DATA FOR THIS EXERCISE
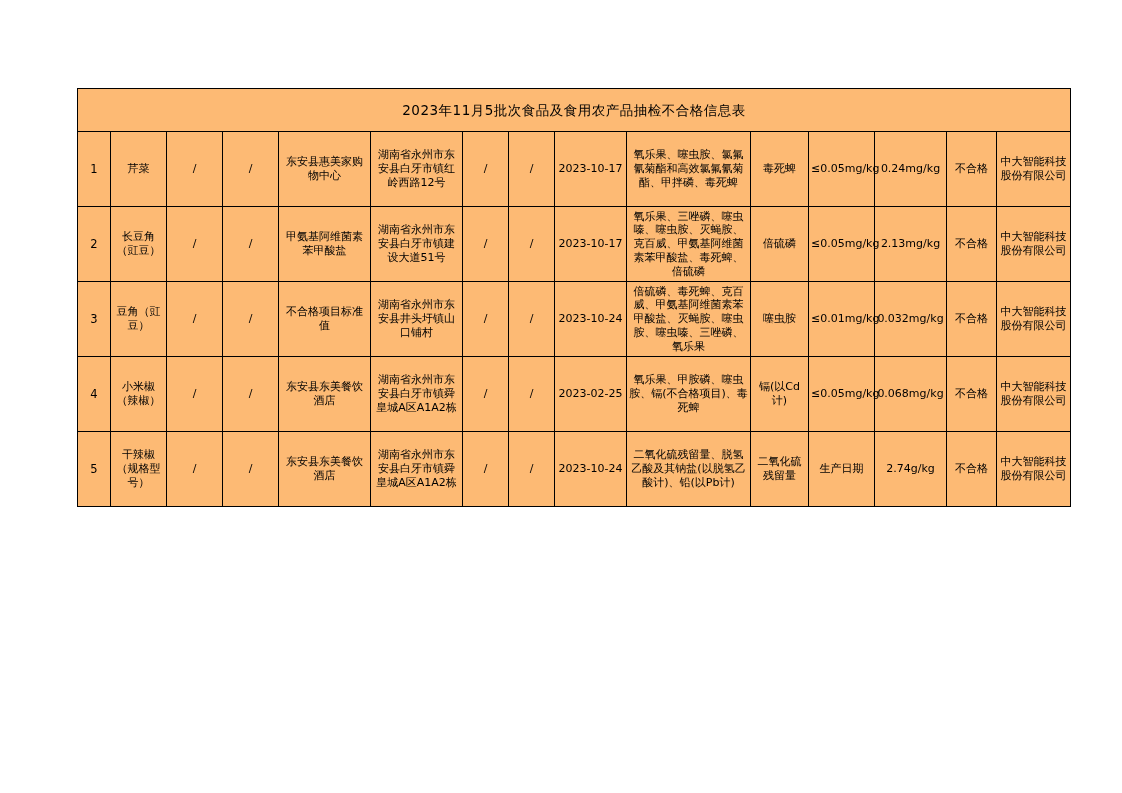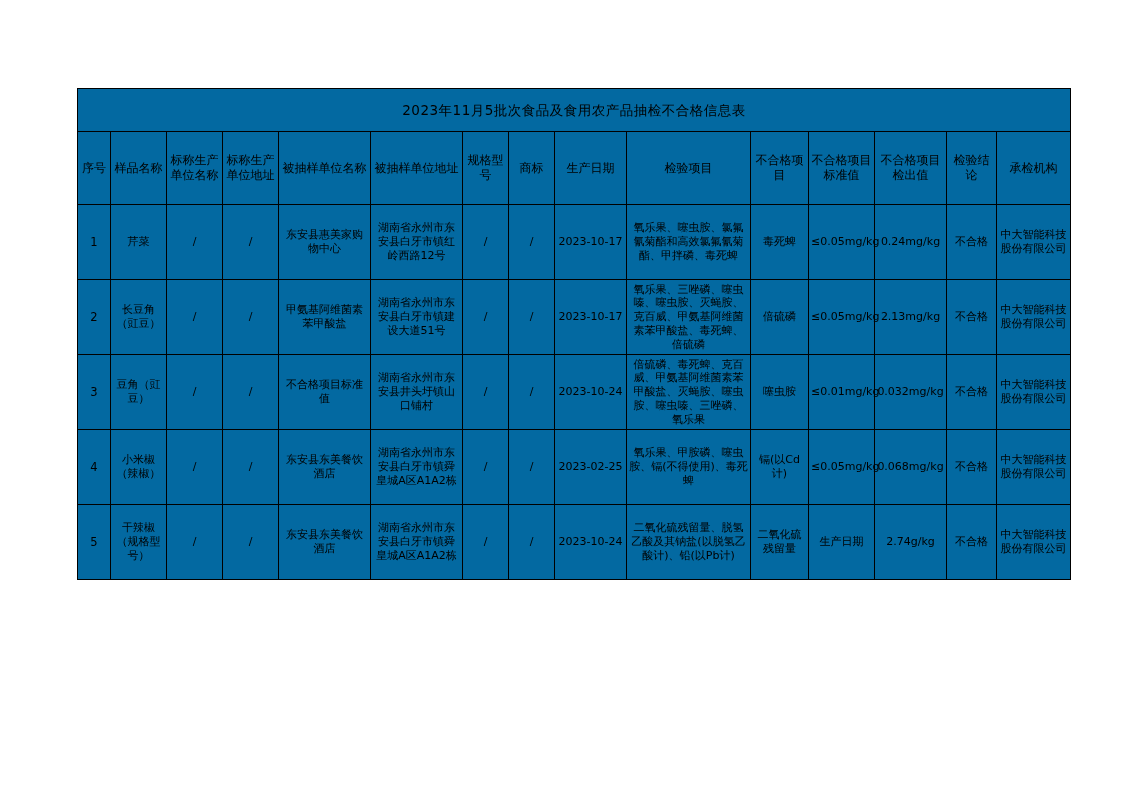--- a/index.html
+++ b/index.html
@@ -17,21 +17,21 @@
   .page {
     position: absolute;
     left: 77px;
     top: 88px;
     width: 968px;
   }
   table.report {
     border-collapse: collapse;
     table-layout: fixed;
     width: 968px;
-    background: #0369a1;
+    background: #fdba74;
   }
   table.report td, table.report th {
     border: 1px solid #000;
     padding: 2px 2px;
     font-weight: normal;
     vertical-align: middle;
     text-align: center;
     line-height: 1.25;
   }
   .title-cell {
@@ -72,37 +72,20 @@
       <col style="width:124px">
       <col style="width:58px">
       <col style="width:66px">
       <col style="width:72px">
       <col style="width:50px">
       <col style="width:74px">
     </colgroup>
     <thead>
       <tr>
         <td class="title-cell" colspan="15">2023年11月5批次食品及食用农产品抽检不合格信息表</td>
-      </tr>
-      <tr>
-        <td>序号</td>
-        <td>样品名称</td>
-        <td>标称生产单位名称</td>
-        <td>标称生产单位地址</td>
-        <td>被抽样单位名称</td>
-        <td>被抽样单位地址</td>
-        <td>规格型号</td>
-        <td>商标</td>
-        <td>生产日期</td>
-        <td>检验项目</td>
-        <td>不合格项目</td>
-        <td>不合格项目标准值</td>
-        <td>不合格项目检出值</td>
-        <td>检验结论</td>
-        <td>承检机构</td>
       </tr>
     </thead>
     <tbody>
       <tr>
         <td class="num">1</td>
         <td>芹菜</td>
         <td>/</td>
         <td>/</td>
         <td>东安县惠美家购物中心</td>
         <td>湖南省永州市东安县白牙市镇红岭西路12号</td>
@@ -153,21 +136,21 @@
       <tr>
         <td class="num">4</td>
         <td>小米椒（辣椒）</td>
         <td>/</td>
         <td>/</td>
         <td>东安县东美餐饮酒店</td>
         <td>湖南省永州市东安县白牙市镇舜皇城A区A1A2栋</td>
         <td>/</td>
         <td>/</td>
         <td>2023-02-25</td>
-        <td class="nowrapish">氧乐果、甲胺磷、噻虫胺、镉(不得使用)、毒死蜱</td>
+        <td class="nowrapish">氧乐果、甲胺磷、噻虫胺、镉(不合格项目)、毒死蜱</td>
         <td>镉(以Cd计)</td>
         <td>≤0.05mg/kg</td>
         <td>0.068mg/kg</td>
         <td>不合格</td>
         <td>中大智能科技股份有限公司</td>
       </tr>
       <tr>
         <td class="num">5</td>
         <td>干辣椒（规格型号）</td>
         <td>/</td>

DIRECTIONS FOR THIS TASK
Print, without any change, the line containing "vertical-align: middle;" and each line after it to the end of the material.

WORKED SOLUTION
     vertical-align: middle;
     text-align: center;
     line-height: 1.25;
   }
   .title-cell {
@@ -72,37 +72,20 @@
       <col style="width:124px">
       <col style="width:58px">
       <col style="width:66px">
       <col style="width:72px">
       <col style="width:50px">
       <col style="width:74px">
     </colgroup>
     <thead>
       <tr>
         <td class="title-cell" colspan="15">2023年11月5批次食品及食用农产品抽检不合格信息表</td>
-      </tr>
-      <tr>
-        <td>序号</td>
-        <td>样品名称</td>
-        <td>标称生产单位名称</td>
-        <td>标称生产单位地址</td>
-        <td>被抽样单位名称</td>
-        <td>被抽样单位地址</td>
-        <td>规格型号</td>
-        <td>商标</td>
-        <td>生产日期</td>
-        <td>检验项目</td>
-        <td>不合格项目</td>
-        <td>不合格项目标准值</td>
-        <td>不合格项目检出值</td>
-        <td>检验结论</td>
-        <td>承检机构</td>
       </tr>
     </thead>
     <tbody>
       <tr>
         <td class="num">1</td>
         <td>芹菜</td>
         <td>/</td>
         <td>/</td>
         <td>东安县惠美家购物中心</td>
         <td>湖南省永州市东安县白牙市镇红岭西路12号</td>
@@ -153,21 +136,21 @@
       <tr>
         <td class="num">4</td>
         <td>小米椒（辣椒）</td>
         <td>/</td>
         <td>/</td>
         <td>东安县东美餐饮酒店</td>
         <td>湖南省永州市东安县白牙市镇舜皇城A区A1A2栋</td>
         <td>/</td>
         <td>/</td>
         <td>2023-02-25</td>
-        <td class="nowrapish">氧乐果、甲胺磷、噻虫胺、镉(不得使用)、毒死蜱</td>
+        <td class="nowrapish">氧乐果、甲胺磷、噻虫胺、镉(不合格项目)、毒死蜱</td>
         <td>镉(以Cd计)</td>
         <td>≤0.05mg/kg</td>
         <td>0.068mg/kg</td>
         <td>不合格</td>
         <td>中大智能科技股份有限公司</td>
       </tr>
       <tr>
         <td class="num">5</td>
         <td>干辣椒（规格型号）</td>
         <td>/</td>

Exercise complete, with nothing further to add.